Ko 143 is a potent and selective inhibitor of breast cancer resistance protein (BCRP; ABCG2) with an IC50 value of 23nM[1]. BCRP is an important transmembrane efflux transporter in the body and belongs to the ATP-binding cassette transporter superfamily. It is mainly responsible for the excretion of endogenous and exogenous substances into the extracellular space[2]. The selectivity of Ko 143 is more than 200 times that of P-glycoprotein (P-gp) and multidrug resistance protein-1 (MRP-1)[3].
In vitro, Ko 143 (1.5µM) treatment of U251-V cells expressing ABCG2 for 4h inhibited ABCG2 and restored the intracellular accumulation of the photosensitizer dihydrochlorin e6 (Ce6)[4]. Ko 143 (1μM) treatment of MCF7 cells significantly increased the intracellular fluorescence of mitoxantrone[5]. Treatment of HeLa1A1 cells expressing UGT1A1 with Ko 143 (5, 20μM) significantly reduced the cellular excretion of DMC-O-glucuronide[6].
In vivo, oral treatment of Mdr1a/1b-/- mice with Ko 143 (10mg/kg) increased the oral availability of topotecan and increased its plasma concentration by 4-6 fold at 30 and 60min after administration[7].
References:
[1] Yu Q, Dehghani-Ghahnaviyeh S, Rasouli A, et al. Modulation of ABCG2 Transporter Activity by Ko143 Derivatives[J]. ACS Chemical Biology, 2024, 19(11): 2304-2313.
[2] Choudhuri S, Klaassen C D. Structure, function, expression, genomic organization, and single nucleotide polymorphisms of human ABCB1 (MDR1), ABCC (MRP), and ABCG2 (BCRP) efflux transporters[J]. International journal of toxicology, 2006, 25(4): 231-259.
[3] Lustig S D, Kodali S K, Longo S L, et al. Ko143 reverses MDR in glioblastoma via deactivating P-glycoprotein, sensitizing a resistant phenotype to TMZ treatment[J]. Anticancer Research, 2022, 42(2): 723-730.
[4] Gaber S A A, Müller P, Zimmermann W, et al. ABCG2-mediated suppression of chlorin e6 accumulation and photodynamic therapy efficiency in glioblastoma cell lines can be reversed by KO143[J]. Journal of Photochemistry and Photobiology B: Biology, 2018, 178: 182-191.
[5] Wang J S, Zhu H J, Markowitz J S, et al. Antipsychotic drugs inhibit the function of breast cancer resistance protein[J]. Basic & clinical pharmacology & toxicology, 2008, 103(4): 336-341.

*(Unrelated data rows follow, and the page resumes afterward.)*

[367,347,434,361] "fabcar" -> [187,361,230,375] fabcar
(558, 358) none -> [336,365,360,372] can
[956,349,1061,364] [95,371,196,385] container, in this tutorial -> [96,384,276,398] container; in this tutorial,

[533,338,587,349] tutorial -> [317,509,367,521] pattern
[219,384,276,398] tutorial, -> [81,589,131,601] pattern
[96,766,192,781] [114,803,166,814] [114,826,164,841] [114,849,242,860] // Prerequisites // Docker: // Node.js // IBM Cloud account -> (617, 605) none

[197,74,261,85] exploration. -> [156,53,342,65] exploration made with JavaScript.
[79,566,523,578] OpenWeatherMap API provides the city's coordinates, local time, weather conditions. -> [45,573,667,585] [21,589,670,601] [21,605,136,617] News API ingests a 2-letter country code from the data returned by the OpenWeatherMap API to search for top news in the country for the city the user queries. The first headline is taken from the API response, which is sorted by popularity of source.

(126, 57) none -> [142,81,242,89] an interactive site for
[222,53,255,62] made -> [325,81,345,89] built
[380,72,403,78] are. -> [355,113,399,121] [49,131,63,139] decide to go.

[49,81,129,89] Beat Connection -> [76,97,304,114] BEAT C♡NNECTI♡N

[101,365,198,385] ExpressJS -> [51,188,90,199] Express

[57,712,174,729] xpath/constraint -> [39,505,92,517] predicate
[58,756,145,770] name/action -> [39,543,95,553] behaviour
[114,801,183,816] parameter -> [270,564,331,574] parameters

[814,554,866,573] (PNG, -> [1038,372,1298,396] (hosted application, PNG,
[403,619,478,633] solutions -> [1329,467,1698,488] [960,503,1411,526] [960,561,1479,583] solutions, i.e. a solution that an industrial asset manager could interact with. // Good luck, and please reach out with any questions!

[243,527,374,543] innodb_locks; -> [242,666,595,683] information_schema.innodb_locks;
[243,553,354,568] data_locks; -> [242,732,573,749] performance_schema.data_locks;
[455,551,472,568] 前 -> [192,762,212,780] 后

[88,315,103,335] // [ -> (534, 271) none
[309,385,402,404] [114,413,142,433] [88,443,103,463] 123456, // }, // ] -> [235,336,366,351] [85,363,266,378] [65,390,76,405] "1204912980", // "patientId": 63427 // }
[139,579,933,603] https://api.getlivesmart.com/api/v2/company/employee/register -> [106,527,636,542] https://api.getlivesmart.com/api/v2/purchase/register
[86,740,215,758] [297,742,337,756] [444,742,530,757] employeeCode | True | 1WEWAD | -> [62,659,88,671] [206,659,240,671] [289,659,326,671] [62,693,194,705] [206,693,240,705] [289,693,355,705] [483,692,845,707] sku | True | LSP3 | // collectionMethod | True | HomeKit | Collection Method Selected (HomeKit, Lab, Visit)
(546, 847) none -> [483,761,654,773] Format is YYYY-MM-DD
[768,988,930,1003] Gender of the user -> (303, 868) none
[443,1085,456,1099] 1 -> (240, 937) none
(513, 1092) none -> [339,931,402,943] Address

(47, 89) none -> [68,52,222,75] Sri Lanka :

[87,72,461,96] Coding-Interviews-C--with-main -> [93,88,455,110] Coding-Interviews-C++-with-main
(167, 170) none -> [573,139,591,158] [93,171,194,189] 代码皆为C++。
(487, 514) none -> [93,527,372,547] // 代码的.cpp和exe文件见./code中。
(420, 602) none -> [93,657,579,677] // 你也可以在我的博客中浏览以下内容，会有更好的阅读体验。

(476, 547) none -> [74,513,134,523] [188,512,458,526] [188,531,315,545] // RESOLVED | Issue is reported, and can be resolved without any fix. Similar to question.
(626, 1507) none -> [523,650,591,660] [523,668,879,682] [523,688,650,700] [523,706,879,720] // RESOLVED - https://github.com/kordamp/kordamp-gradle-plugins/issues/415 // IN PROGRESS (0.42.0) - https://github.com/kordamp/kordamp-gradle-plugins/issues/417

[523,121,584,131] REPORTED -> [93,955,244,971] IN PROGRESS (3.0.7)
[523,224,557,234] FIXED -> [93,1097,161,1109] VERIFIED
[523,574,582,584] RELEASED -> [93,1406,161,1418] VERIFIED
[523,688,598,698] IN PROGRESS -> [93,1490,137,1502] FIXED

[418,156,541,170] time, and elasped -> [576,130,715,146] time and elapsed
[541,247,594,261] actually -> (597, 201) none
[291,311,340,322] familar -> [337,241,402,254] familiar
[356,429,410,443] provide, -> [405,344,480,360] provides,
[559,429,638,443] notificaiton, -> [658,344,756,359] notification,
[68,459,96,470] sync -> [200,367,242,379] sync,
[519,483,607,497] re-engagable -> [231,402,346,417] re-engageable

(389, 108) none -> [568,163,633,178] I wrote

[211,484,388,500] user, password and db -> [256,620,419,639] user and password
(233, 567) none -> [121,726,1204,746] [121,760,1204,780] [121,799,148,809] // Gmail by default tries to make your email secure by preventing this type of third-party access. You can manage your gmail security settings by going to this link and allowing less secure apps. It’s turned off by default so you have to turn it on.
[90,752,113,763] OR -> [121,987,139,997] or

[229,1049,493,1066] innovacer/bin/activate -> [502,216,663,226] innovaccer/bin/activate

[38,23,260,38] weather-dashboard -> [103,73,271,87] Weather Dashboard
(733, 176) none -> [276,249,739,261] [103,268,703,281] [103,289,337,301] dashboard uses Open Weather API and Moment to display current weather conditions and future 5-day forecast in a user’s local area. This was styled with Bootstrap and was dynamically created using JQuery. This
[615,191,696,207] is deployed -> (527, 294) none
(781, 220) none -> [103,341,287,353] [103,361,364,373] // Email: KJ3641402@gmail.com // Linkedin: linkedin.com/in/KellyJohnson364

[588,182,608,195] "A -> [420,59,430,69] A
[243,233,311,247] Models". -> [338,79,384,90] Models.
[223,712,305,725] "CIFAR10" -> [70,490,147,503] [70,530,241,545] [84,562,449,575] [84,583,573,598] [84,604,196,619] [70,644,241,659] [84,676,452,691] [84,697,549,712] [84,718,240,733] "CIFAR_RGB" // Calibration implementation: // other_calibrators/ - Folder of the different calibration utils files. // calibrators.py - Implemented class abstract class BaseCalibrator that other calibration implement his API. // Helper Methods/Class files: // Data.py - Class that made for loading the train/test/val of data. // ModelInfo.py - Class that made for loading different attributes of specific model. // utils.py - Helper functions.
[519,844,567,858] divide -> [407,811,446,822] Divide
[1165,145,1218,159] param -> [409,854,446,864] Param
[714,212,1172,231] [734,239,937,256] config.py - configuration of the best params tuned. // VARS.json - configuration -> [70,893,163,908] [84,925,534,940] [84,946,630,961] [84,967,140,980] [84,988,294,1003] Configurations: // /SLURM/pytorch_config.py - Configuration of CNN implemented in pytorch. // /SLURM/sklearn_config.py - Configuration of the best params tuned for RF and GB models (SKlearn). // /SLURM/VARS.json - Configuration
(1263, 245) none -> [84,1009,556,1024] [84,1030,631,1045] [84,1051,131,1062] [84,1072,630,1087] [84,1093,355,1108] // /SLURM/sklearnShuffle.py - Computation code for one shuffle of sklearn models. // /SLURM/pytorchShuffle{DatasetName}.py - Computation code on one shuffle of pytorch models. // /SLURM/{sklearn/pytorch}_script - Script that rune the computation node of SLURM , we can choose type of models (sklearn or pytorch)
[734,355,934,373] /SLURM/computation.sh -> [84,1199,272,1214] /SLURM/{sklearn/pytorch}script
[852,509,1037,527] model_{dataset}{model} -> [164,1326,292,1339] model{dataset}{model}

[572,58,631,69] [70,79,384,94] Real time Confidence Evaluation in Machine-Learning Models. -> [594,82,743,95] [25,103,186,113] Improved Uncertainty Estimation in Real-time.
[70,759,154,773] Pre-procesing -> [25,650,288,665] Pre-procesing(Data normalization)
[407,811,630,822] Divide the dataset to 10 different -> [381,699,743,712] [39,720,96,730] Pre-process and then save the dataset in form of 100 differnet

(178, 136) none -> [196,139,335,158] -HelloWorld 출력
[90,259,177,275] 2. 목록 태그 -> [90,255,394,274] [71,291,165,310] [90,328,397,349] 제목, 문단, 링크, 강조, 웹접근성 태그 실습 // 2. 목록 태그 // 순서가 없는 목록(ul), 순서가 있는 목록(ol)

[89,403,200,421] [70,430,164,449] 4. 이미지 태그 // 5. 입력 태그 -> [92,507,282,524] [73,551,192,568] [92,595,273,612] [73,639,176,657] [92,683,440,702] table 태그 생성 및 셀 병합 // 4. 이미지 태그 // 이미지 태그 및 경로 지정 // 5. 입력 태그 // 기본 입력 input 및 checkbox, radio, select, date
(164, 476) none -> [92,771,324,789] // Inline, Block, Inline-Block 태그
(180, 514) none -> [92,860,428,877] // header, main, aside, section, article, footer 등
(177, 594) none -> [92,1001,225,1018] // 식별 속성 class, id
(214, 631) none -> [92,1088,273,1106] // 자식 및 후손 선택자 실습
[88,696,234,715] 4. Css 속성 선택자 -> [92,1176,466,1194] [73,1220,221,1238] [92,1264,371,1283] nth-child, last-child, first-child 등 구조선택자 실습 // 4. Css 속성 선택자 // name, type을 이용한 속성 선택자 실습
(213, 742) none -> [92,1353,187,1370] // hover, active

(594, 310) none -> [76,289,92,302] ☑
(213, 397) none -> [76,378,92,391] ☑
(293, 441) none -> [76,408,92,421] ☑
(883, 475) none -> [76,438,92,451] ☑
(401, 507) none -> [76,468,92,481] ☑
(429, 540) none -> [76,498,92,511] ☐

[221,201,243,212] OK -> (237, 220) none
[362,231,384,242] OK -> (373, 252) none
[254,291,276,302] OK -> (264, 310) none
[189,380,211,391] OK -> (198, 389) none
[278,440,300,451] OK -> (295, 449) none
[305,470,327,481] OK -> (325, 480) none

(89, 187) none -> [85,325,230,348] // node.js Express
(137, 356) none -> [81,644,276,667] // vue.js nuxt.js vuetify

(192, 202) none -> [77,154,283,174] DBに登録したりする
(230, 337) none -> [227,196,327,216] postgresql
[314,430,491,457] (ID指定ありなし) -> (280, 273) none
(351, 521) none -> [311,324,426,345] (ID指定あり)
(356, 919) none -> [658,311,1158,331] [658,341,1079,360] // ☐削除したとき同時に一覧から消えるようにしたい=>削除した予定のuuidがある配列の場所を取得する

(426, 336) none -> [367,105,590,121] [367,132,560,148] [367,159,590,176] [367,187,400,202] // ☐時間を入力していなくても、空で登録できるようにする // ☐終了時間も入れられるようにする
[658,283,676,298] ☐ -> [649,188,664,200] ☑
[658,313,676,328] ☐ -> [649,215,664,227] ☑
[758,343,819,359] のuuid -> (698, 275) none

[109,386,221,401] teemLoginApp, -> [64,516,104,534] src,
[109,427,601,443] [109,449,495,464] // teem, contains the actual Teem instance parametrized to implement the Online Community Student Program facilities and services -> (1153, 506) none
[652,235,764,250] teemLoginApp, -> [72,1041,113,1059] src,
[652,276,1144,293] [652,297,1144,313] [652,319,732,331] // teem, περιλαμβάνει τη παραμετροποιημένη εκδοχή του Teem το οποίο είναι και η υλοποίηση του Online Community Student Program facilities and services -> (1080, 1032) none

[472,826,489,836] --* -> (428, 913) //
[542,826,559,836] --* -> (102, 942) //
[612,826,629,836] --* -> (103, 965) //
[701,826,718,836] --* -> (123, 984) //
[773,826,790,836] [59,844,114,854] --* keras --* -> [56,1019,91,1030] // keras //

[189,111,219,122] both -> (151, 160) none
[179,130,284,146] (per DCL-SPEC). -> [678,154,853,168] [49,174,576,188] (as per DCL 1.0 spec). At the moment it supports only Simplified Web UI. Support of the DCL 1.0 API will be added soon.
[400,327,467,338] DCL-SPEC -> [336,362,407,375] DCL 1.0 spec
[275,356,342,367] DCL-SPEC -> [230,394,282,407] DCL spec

[6] Zhang B, Yang J, Qin Z, et al. Mechanism of the efflux transport of demethoxycurcumin-O-glucuronides in HeLa cells stably transfected with UDP-glucuronosyltransferase 1A1[J]. Plos one, 2019, 14(5): e0217695.
[7] Allen J D, Van Loevezijn A, Lakhai J M, et al. Potent and specific inhibition of the breast cancer resistance protein multidrug transporter in vitro and in mouse intestine by a novel analogue of fumitremorgin C[J]. Molecular cancer therapeutics, 2002, 1(6): 417-425.
Ko 143是一种有效的选择性乳腺癌耐药蛋白(BCRP; ABCG2)抑制剂,IC50值为23nM[1]。BCRP是体内重要的跨膜外排转运体,属于ATP结合盒转运体超家族,主要负责将内、外源性物质排至细胞外[2]。Ko 143的选择性是P-糖蛋白(P-gp)和多药耐药蛋白-1(MRP-1 )的200倍以上[3]。
在体外,Ko 143(1.5µM)处理表达 ABCG2的U251-V细胞4h,抑制了ABCG2,恢复了光敏剂二氢卟酚e6(Ce6)在细胞内的积累[4]。Ko 143(1μM)处理MCF7细胞,显著增加了米托蒽醌(mitoxantrone)的细胞内荧光[5]。Ko 143(5、20μM)处理表达UGT1A1的HeLa1A1细胞,显著减少了DMC-O-葡萄糖醛酸苷的细胞排泄[6]。
在体内,Ko 143(10mg/kg)通过口服治疗Mdr1a/1b-/-小鼠,给药后30min和 60min,增加了拓扑替康(topotecan)的口服可用性,使其在血浆的浓度升高了4-6倍[7]。